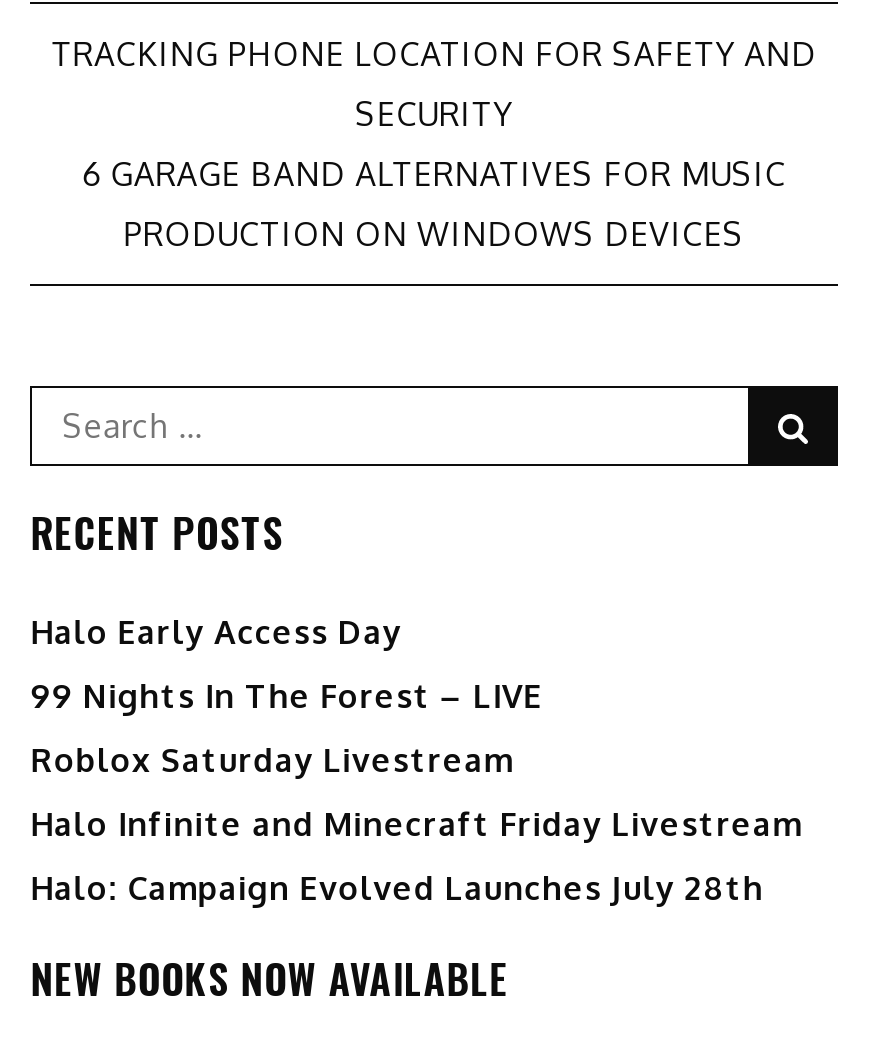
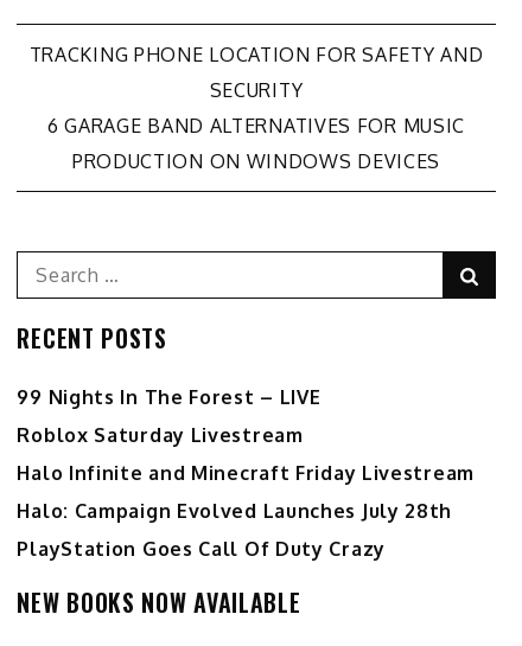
[31,612,402,652] Halo Early Access Day -> none
moved [31,676,802,908] -> [17,385,474,522]: 99 Nights In The Forest – LIVE | Roblox Saturday Livestream | Halo Infinite and Minecraft Friday Livestream | Halo: Campaign Evolved Launches July 28th
none -> [17,537,385,560] PlayStation Goes Call Of Duty Crazy

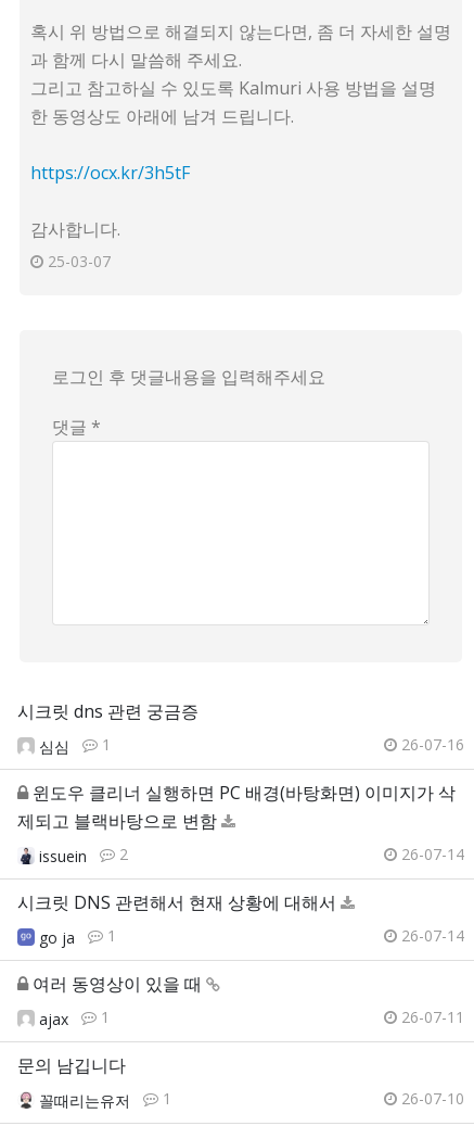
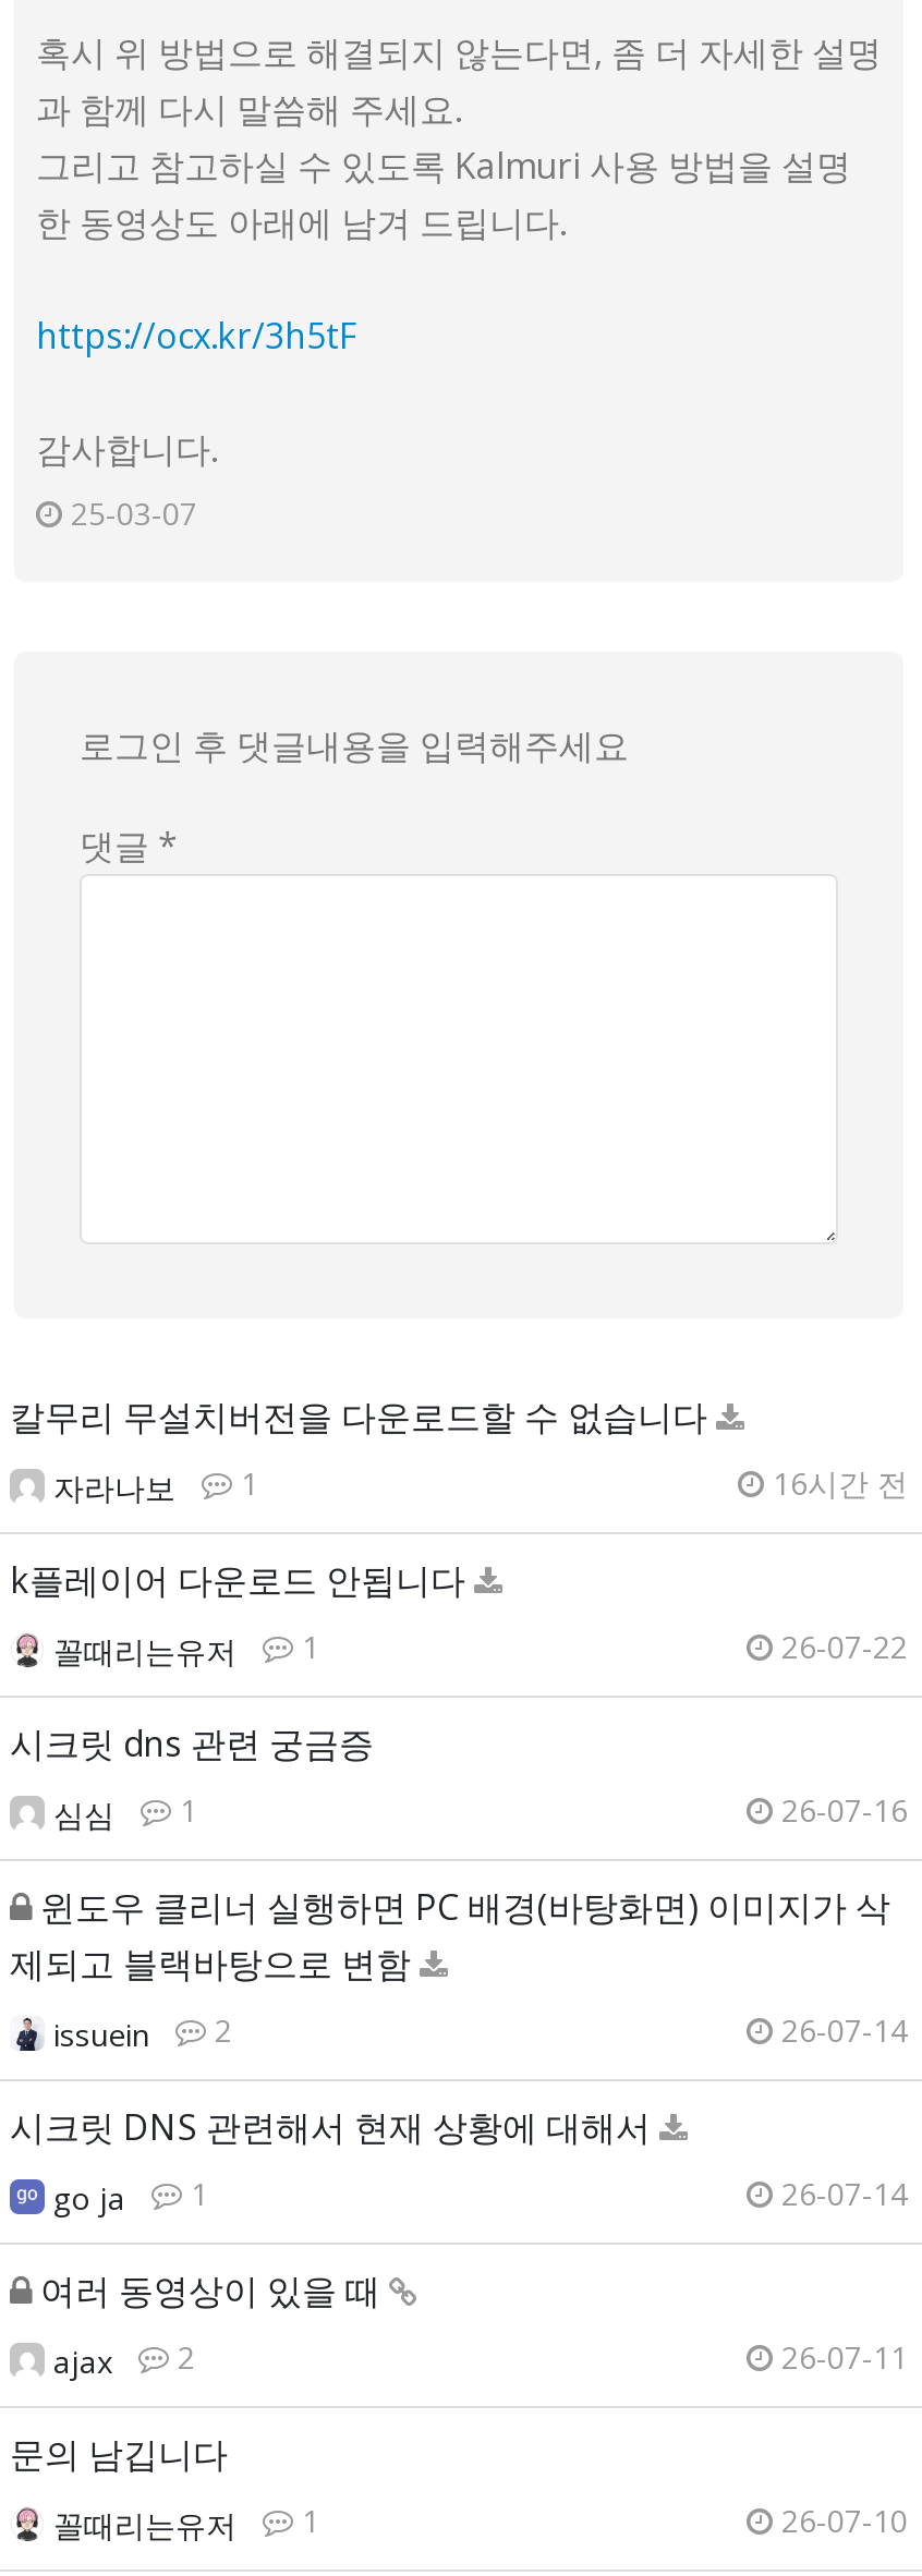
none -> [10,1394,908,1671] 칼무리 무설치버전을 다운로드할 수 없습니다 | 자라나보 | 1 | 16시간 전 | k플레이어 다운로드 안됩니다 | 꼴때리는유저 | 1 | 26-07-22
[39,1007,110,1029] ajax 1 -> [53,2337,195,2381] ajax 2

• _YOUR GOAL_: Output the listing above exactly, excluding all pictures.

• _REPLY TO THE EXERCISE_:
[31,612,402,652] Halo Early Access Day -> none
moved [31,676,802,908] -> [17,385,474,522]: 99 Nights In The Forest – LIVE | Roblox Saturday Livestream | Halo Infinite and Minecraft Friday Livestream | Halo: Campaign Evolved Launches July 28th
none -> [17,537,385,560] PlayStation Goes Call Of Duty Crazy

none -> [10,1394,908,1671] 칼무리 무설치버전을 다운로드할 수 없습니다 | 자라나보 | 1 | 16시간 전 | k플레이어 다운로드 안됩니다 | 꼴때리는유저 | 1 | 26-07-22
[39,1007,110,1029] ajax 1 -> [53,2337,195,2381] ajax 2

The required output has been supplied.